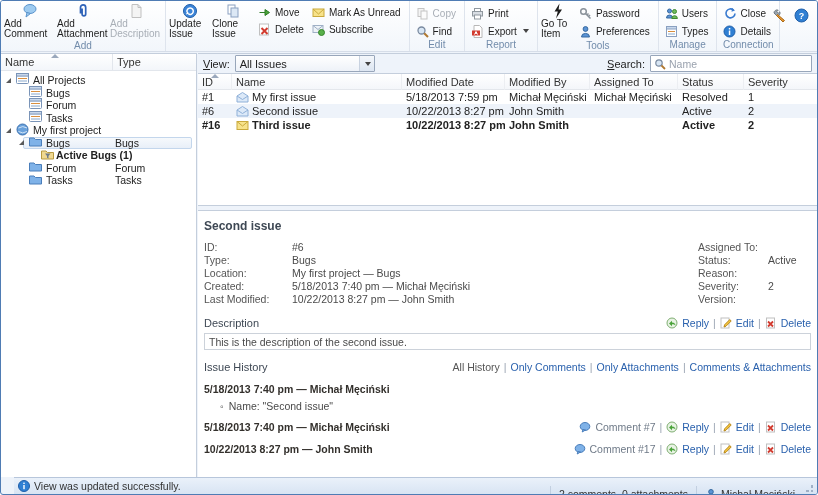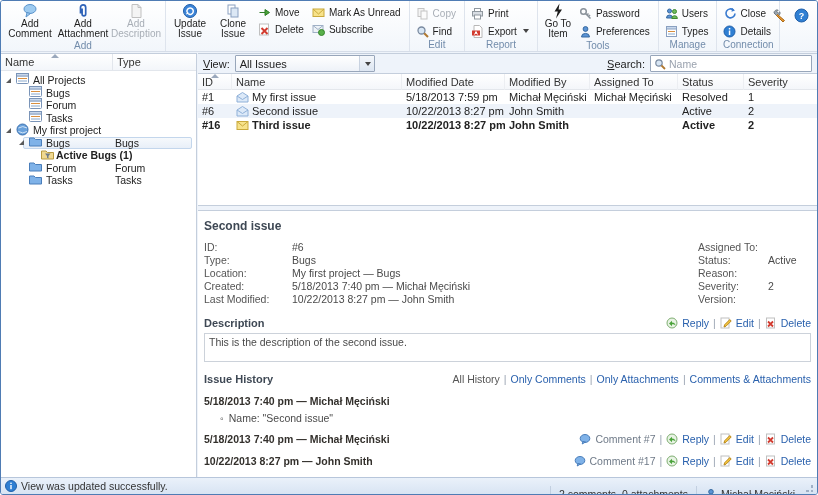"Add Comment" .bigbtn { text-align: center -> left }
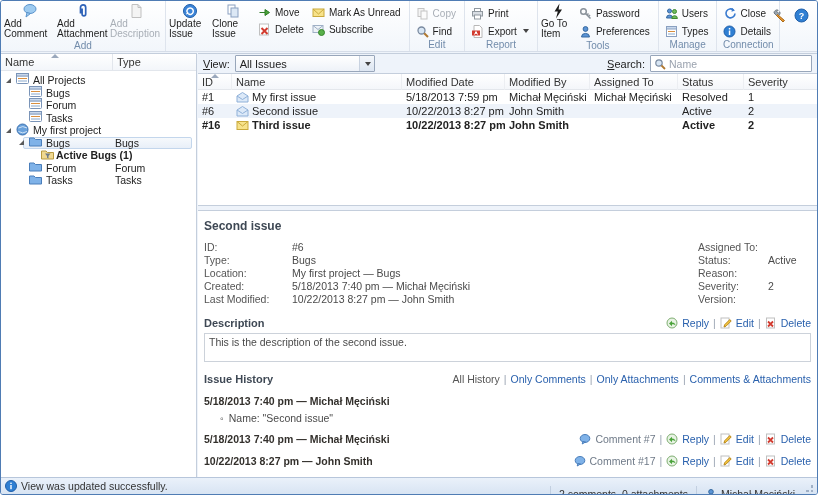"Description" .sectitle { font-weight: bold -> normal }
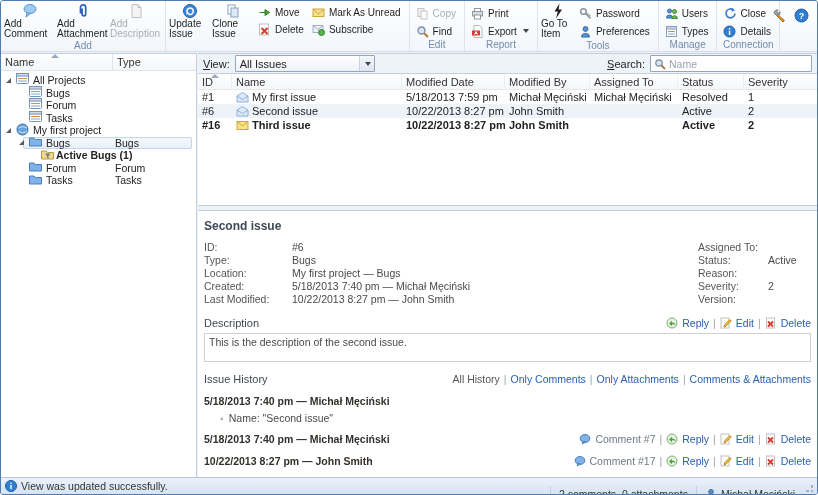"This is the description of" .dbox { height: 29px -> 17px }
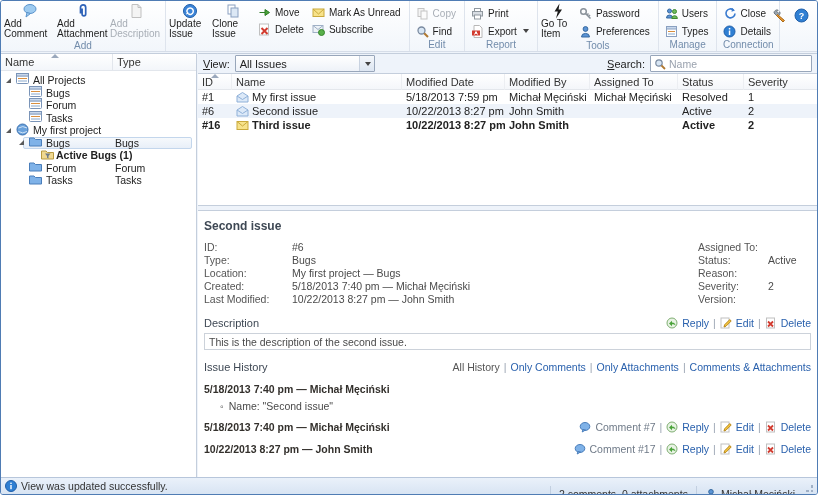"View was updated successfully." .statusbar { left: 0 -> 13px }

---

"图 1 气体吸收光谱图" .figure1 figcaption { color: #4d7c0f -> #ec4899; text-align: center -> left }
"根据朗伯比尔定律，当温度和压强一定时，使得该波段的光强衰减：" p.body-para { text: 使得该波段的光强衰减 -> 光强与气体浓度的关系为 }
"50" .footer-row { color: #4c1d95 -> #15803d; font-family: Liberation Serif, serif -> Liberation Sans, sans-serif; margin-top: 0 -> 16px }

• **What you are asked to do**
Only the lines starting at the one with "is the description" and ending at the one with "left: 0 -> 13px" should be printed, each exactly as it appears in the material above; the pictures are to be omitted.

• **Task output**
"This is the description of" .dbox { height: 29px -> 17px }
"View was updated successfully." .statusbar { left: 0 -> 13px }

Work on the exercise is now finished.